(AVAILABLE DATA)
======

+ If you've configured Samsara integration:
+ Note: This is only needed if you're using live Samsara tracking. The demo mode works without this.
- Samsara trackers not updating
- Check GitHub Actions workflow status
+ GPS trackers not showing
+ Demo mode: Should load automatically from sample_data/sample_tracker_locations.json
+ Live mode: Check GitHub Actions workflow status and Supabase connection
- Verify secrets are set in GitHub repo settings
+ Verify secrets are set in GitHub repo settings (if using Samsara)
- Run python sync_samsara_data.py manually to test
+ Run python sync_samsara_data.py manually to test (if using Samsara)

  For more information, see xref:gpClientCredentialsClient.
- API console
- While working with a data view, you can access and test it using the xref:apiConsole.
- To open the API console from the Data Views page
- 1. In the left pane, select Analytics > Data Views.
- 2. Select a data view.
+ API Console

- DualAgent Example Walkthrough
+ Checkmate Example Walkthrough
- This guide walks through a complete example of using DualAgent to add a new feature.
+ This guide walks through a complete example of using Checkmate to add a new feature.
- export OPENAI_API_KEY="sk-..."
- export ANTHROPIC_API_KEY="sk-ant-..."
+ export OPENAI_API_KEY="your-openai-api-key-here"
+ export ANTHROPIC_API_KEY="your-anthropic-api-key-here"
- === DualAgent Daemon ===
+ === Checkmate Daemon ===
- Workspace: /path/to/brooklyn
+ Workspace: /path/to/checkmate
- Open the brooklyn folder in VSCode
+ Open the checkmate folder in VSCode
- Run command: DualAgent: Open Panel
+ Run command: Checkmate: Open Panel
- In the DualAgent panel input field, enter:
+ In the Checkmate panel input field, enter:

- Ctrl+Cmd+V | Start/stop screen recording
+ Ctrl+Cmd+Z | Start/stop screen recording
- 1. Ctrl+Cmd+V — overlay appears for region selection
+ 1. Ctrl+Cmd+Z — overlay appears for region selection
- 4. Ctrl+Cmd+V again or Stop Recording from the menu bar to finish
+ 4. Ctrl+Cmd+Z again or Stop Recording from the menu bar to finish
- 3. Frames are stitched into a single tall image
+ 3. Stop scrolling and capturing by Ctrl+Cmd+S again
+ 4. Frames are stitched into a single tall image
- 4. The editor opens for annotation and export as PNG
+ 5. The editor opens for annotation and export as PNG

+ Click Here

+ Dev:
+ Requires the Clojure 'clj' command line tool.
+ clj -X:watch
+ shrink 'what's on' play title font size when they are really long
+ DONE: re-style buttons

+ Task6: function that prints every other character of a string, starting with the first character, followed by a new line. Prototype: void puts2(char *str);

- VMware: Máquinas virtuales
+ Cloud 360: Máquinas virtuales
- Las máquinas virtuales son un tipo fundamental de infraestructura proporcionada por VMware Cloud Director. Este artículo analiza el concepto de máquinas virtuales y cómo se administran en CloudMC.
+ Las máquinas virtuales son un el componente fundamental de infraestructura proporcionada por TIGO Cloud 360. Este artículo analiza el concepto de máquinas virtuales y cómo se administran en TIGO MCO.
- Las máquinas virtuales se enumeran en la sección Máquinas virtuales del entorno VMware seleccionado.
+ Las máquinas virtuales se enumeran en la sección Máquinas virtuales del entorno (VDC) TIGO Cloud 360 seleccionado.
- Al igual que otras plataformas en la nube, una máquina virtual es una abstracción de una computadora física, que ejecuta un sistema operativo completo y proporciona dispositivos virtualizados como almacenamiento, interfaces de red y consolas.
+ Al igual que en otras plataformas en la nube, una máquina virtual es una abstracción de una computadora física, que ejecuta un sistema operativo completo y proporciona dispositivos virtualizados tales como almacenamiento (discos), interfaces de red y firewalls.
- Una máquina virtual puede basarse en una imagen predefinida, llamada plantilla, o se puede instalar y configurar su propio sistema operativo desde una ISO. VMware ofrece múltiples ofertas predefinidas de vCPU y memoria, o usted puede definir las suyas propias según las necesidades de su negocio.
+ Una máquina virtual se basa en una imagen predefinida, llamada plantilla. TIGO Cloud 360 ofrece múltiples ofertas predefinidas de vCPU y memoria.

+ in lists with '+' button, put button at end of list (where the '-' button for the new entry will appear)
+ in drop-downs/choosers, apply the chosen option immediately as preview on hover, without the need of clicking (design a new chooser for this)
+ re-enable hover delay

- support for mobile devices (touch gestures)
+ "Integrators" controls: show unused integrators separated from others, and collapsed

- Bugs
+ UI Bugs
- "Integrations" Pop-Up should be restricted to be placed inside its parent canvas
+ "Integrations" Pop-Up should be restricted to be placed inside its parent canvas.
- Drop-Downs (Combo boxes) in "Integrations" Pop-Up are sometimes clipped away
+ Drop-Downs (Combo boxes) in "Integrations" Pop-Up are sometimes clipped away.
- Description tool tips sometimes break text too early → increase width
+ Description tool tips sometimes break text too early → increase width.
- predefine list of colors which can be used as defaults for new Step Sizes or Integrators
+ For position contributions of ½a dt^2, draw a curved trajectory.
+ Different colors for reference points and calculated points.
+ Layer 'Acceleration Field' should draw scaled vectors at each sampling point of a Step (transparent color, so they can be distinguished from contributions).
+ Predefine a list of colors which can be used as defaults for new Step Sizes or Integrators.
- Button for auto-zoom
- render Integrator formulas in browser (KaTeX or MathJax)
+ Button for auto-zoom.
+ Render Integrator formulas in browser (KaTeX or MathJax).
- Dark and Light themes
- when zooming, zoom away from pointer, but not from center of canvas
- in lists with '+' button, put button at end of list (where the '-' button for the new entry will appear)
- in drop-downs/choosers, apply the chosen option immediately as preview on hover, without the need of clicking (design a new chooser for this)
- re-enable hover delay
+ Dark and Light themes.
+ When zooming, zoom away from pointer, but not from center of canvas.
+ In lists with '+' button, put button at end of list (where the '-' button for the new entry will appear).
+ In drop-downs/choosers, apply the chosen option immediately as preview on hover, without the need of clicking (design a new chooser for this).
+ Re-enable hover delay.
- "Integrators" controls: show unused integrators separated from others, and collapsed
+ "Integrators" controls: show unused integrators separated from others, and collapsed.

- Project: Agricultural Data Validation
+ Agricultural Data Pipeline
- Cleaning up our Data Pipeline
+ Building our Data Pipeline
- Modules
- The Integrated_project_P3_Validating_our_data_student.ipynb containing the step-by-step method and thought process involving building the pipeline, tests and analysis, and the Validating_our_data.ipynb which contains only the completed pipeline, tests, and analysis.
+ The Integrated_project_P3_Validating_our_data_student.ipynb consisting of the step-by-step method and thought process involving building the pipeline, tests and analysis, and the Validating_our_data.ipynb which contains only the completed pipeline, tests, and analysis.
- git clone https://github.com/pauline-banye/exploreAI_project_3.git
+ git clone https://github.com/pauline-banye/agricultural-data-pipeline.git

======

(TASK GOAL)
In the records above, how many lines hold the string "ofrece"? Respond with that number only.

(WRITTEN REPLY)
2